Task instructions —
Please return the records below exactly as they appear, leaving every picture out.

Information shown —
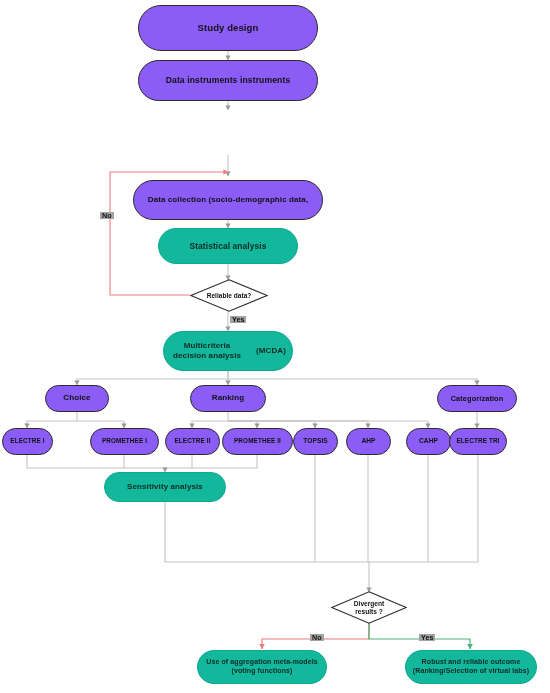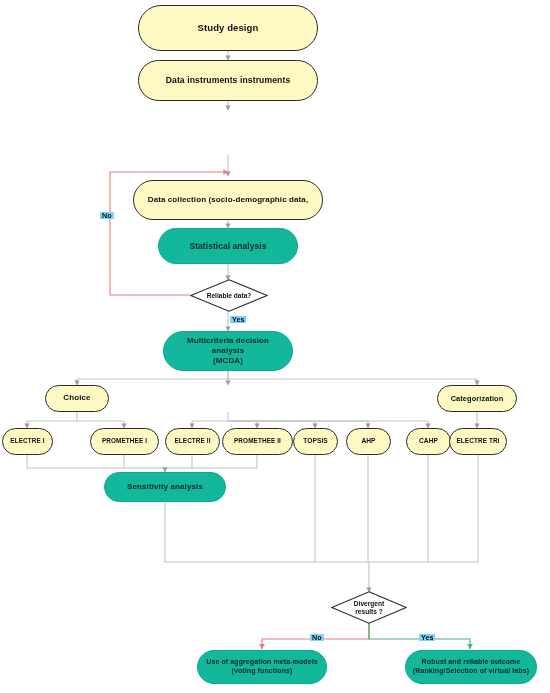--- a/index.html
+++ b/index.html
@@ -11,21 +11,21 @@
   }
   #stage{position:relative;width:550px;height:693px;}
   svg.edges{position:absolute;left:0;top:0;width:550px;height:693px;pointer-events:none;}
 
   .node{
     position:absolute;
     box-sizing:border-box;
     display:flex;align-items:center;justify-content:center;
     text-align:center;
     border:1.3px solid #2b2b2b;
-    background:#fef9c3;
+    background:#8b5cf6;
     color:#111111;
     font-weight:bold;
     line-height:1.28;
     letter-spacing:.1px;
   }
   .node.teal{
     background:#12b79c;
     border-color:#0fa98f;
     color:#0a2a25;
   }
@@ -42,21 +42,21 @@
   .diamond .dshape{
     position:absolute;left:0;top:0;width:100%;height:100%;
   }
   .diamond .dtext{position:relative;z-index:2;}
 
   .edgelabel{
     position:absolute;
     font-size:7.2px;
     font-weight:bold;
     color:#111;
-    background:#7dd3fc;
+    background:#a3a3a3;
     padding:0 2px;
     line-height:1;
   }
 </style>
 </head>
 <body>
 
 <div id="stage">
 
   <svg class="edges" viewBox="0 0 550 693">
@@ -145,29 +145,32 @@
     <span class="lbl">Statistical analysis</span>
   </div>
 
   <div class="diamond" style="left:190px;top:279px;width:78px;height:33px;font-size:6.6px;">
     <svg class="dshape" viewBox="0 0 78 33" preserveAspectRatio="none">
       <polygon points="39,0.8 77.2,16.5 39,32.2 0.8,16.5" fill="#ffffff" stroke="#2b2b2b" stroke-width="1.2"></polygon>
     </svg>
     <span class="dtext">Reliable data?</span>
   </div>
 
-  <div class="node teal" style="left:163px;top:331px;width:130px;height:40px;border-radius:20px;font-size:8px;flex-direction:column;">
+  <div class="node teal" style="left:163px;top:331px;width:130px;height:40px;border-radius:20px;font-size:8px;flex-direction:row;">
     <span class="lbl">Multicriteria decision analysis</span>
     <span class="lbl">(MCDA)</span>
   </div>
 
   <div class="node" style="left:45px;top:385px;width:64px;height:27px;border-radius:13.5px;font-size:8px;">
     <span class="lbl">Choice</span>
   </div>
 
+  <div class="node" style="left:190px;top:385px;width:76px;height:27px;border-radius:13.5px;font-size:8px;">
+    <span class="lbl">Ranking</span>
+  </div>
 
   <div class="node" style="left:437px;top:385px;width:80px;height:27px;border-radius:13.5px;font-size:7.4px;">
     <span class="lbl">Categorization</span>
   </div>
 
   <div class="node" style="left:2px;top:428px;width:51px;height:27px;border-radius:13.5px;font-size:6.4px;">
     <span class="lbl">ELECTRE I</span>
   </div>
 
   <div class="node" style="left:90px;top:428px;width:69px;height:27px;border-radius:13.5px;font-size:6.4px;">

Result of the exercise —
--- a/index.html
+++ b/index.html
@@ -11,21 +11,21 @@
   }
   #stage{position:relative;width:550px;height:693px;}
   svg.edges{position:absolute;left:0;top:0;width:550px;height:693px;pointer-events:none;}
 
   .node{
     position:absolute;
     box-sizing:border-box;
     display:flex;align-items:center;justify-content:center;
     text-align:center;
     border:1.3px solid #2b2b2b;
-    background:#fef9c3;
+    background:#8b5cf6;
     color:#111111;
     font-weight:bold;
     line-height:1.28;
     letter-spacing:.1px;
   }
   .node.teal{
     background:#12b79c;
     border-color:#0fa98f;
     color:#0a2a25;
   }
@@ -42,21 +42,21 @@
   .diamond .dshape{
     position:absolute;left:0;top:0;width:100%;height:100%;
   }
   .diamond .dtext{position:relative;z-index:2;}
 
   .edgelabel{
     position:absolute;
     font-size:7.2px;
     font-weight:bold;
     color:#111;
-    background:#7dd3fc;
+    background:#a3a3a3;
     padding:0 2px;
     line-height:1;
   }
 </style>
 </head>
 <body>
 
 <div id="stage">
 
   <svg class="edges" viewBox="0 0 550 693">
@@ -145,29 +145,32 @@
     <span class="lbl">Statistical analysis</span>
   </div>
 
   <div class="diamond" style="left:190px;top:279px;width:78px;height:33px;font-size:6.6px;">
     <svg class="dshape" viewBox="0 0 78 33" preserveAspectRatio="none">
       <polygon points="39,0.8 77.2,16.5 39,32.2 0.8,16.5" fill="#ffffff" stroke="#2b2b2b" stroke-width="1.2"></polygon>
     </svg>
     <span class="dtext">Reliable data?</span>
   </div>
 
-  <div class="node teal" style="left:163px;top:331px;width:130px;height:40px;border-radius:20px;font-size:8px;flex-direction:column;">
+  <div class="node teal" style="left:163px;top:331px;width:130px;height:40px;border-radius:20px;font-size:8px;flex-direction:row;">
     <span class="lbl">Multicriteria decision analysis</span>
     <span class="lbl">(MCDA)</span>
   </div>
 
   <div class="node" style="left:45px;top:385px;width:64px;height:27px;border-radius:13.5px;font-size:8px;">
     <span class="lbl">Choice</span>
   </div>
 
+  <div class="node" style="left:190px;top:385px;width:76px;height:27px;border-radius:13.5px;font-size:8px;">
+    <span class="lbl">Ranking</span>
+  </div>
 
   <div class="node" style="left:437px;top:385px;width:80px;height:27px;border-radius:13.5px;font-size:7.4px;">
     <span class="lbl">Categorization</span>
   </div>
 
   <div class="node" style="left:2px;top:428px;width:51px;height:27px;border-radius:13.5px;font-size:6.4px;">
     <span class="lbl">ELECTRE I</span>
   </div>
 
   <div class="node" style="left:90px;top:428px;width:69px;height:27px;border-radius:13.5px;font-size:6.4px;">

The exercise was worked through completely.